No mesmo ano, enquanto no dia 16 de junho era lançado no Brasil Perdidos na Noite (Midnight Cowboy), com Jon Voight e Dustin Hoffmann, no dia 14 de julho era lançado, nos Estados Unidos, Sem Destino (Easy Rider), com Peter Fonda, Dennis Hopper e Jack Nickholson.

Longe de ter a apuração cinematográfica de grandes amigos, como Daniel Souza Luz, Marcelo Leme e Lucas Marciano, além da minha esposa, sempre elenquei Easy Rider como o maior filme estadunidense de todos os tempos, até que assisti Perdidos na Noite.

Interpreto que ambos passam a mensagem de marginalidade: enquanto Wyatt (Peter Fonda) e Billy (Dennis Hooper) traficavam drogas em troca de um mundo alheio à relação de trabalho, Joe Luck (Jon Voight) aven-turou-se na carreira de garoto de programa de mulheres em troca de ganhar dinheiro fácil em Nova Iorque.

Enquanto Wyatt e Billy morreram pelo cano da espingarda de rancheiros preconceituosos a fim de imporem suas virilidades ao mundo, Joe Buck e Ratso (Dustin Hoffmann) terminam na tentativa de se reconstruírem nos negócios do prazer em Miami depois de se submeterem a condições sub-humanas no último andar de um prédio abandonado e condenado.

Tudo isso num país onde mais recentemente Barack Obama, quando candidato a presidente, disse ser tudo possível.
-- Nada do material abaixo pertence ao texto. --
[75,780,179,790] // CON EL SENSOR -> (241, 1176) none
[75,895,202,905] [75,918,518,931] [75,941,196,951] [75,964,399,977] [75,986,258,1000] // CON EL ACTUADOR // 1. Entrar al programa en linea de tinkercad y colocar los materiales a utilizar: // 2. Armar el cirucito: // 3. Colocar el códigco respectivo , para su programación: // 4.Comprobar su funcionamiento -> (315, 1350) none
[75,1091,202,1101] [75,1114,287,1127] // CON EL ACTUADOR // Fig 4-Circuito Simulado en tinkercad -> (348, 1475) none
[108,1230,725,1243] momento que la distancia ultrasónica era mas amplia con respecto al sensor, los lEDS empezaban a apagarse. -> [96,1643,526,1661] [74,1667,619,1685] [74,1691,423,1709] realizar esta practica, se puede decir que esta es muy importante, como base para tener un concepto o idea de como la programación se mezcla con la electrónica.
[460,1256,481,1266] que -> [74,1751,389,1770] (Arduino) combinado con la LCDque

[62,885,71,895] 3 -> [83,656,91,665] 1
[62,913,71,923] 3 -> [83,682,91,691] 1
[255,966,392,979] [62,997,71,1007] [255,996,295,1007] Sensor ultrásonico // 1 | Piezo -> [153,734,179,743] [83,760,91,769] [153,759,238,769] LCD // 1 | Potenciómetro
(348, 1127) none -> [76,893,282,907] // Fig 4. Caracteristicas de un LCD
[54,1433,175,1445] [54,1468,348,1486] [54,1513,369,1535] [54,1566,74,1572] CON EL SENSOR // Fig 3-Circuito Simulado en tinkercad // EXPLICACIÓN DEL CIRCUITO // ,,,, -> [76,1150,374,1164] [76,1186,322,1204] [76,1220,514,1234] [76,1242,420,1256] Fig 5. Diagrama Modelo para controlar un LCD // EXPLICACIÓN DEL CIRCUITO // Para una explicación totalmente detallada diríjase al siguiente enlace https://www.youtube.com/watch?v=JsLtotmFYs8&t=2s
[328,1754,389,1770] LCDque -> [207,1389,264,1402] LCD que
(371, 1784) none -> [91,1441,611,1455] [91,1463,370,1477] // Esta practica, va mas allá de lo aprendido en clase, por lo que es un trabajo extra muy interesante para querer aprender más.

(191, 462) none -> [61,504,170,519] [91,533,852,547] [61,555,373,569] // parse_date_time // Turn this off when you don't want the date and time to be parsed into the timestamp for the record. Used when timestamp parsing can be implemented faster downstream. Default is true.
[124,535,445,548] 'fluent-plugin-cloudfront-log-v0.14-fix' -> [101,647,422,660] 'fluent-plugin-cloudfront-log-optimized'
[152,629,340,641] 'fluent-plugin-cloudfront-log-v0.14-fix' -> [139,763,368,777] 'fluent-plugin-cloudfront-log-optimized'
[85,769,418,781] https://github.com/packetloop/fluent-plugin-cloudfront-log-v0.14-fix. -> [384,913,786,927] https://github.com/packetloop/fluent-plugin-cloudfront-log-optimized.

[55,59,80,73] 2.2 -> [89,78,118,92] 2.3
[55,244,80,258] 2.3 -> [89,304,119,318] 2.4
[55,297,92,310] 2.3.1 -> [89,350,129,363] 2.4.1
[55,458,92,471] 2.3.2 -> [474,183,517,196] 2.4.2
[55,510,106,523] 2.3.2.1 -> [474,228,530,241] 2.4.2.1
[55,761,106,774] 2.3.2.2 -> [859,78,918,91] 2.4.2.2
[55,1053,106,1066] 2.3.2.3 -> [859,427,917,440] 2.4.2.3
Para mim, portanto, o grande barato de Easy Rider e Perdidos na Noite: a denúncia de que no país mais rico do mundo há sim pobreza e estereótipos que levam à exclusão de seres humanos.

Meio século se passou e as denúncias de Easy Rider e Perdidos na Noite continuam atualíssimas: no país onde “todas as coisas são possíveis”, tudo pode acontecer; inclusive, ser morto pelo que se é ou passar por condições de penúria humana onde a todo tempo se propagandeia a ideia de que basta trabalhar duro ou é possível encontrar saídas inusitadas para se dar bem na hora de ganhar dinheiro.